Could you print all the entries below exactly as they appear, omitting the pictures?

» **Record set**
⁂
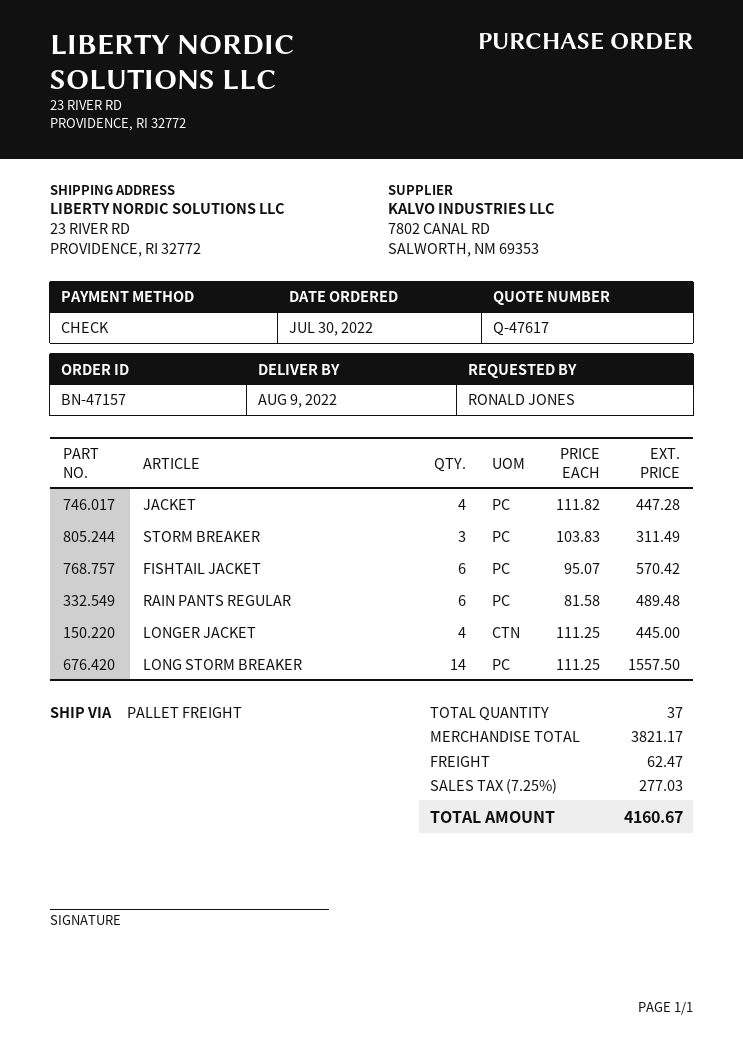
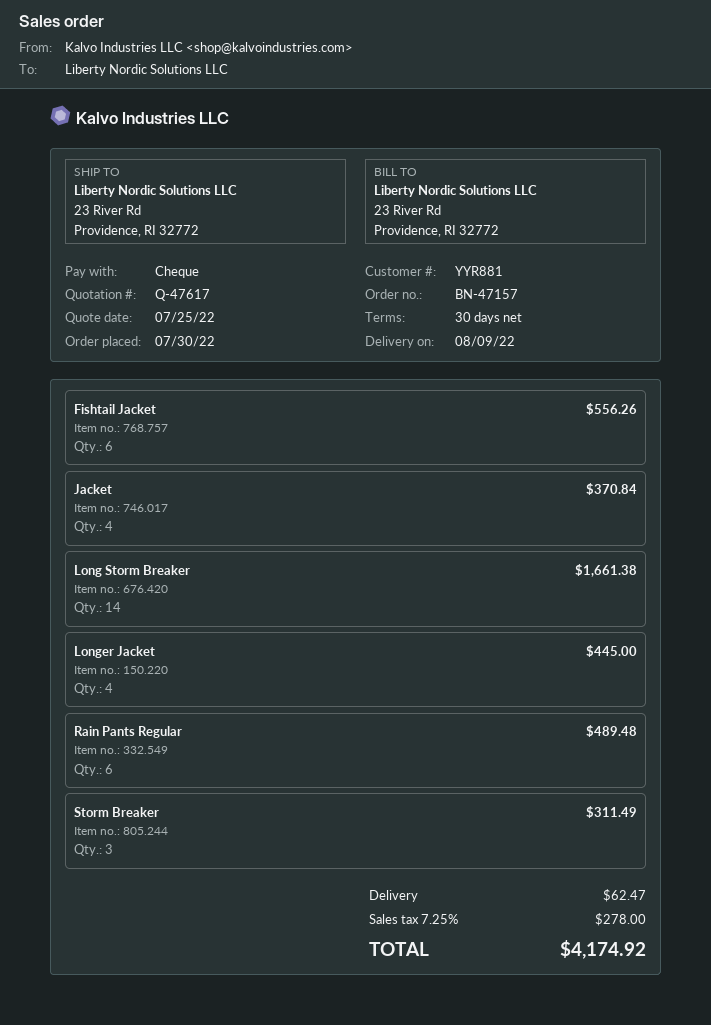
JACKET: 4 for 447.28 -> 4 for 370.84
FISHTAIL JACKET: 6 for 570.42 -> 6 for 556.26
LONG STORM BREAKER: 14 for 1557.50 -> 14 for 1661.38
tax: 7.25% = 277.03 -> 7.25% = 278.00
total: 4160.67 -> 4174.92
⁂
» **Worked solution**
JACKET: 4 for 447.28 -> 4 for 370.84
FISHTAIL JACKET: 6 for 570.42 -> 6 for 556.26
LONG STORM BREAKER: 14 for 1557.50 -> 14 for 1661.38
tax: 7.25% = 277.03 -> 7.25% = 278.00
total: 4160.67 -> 4174.92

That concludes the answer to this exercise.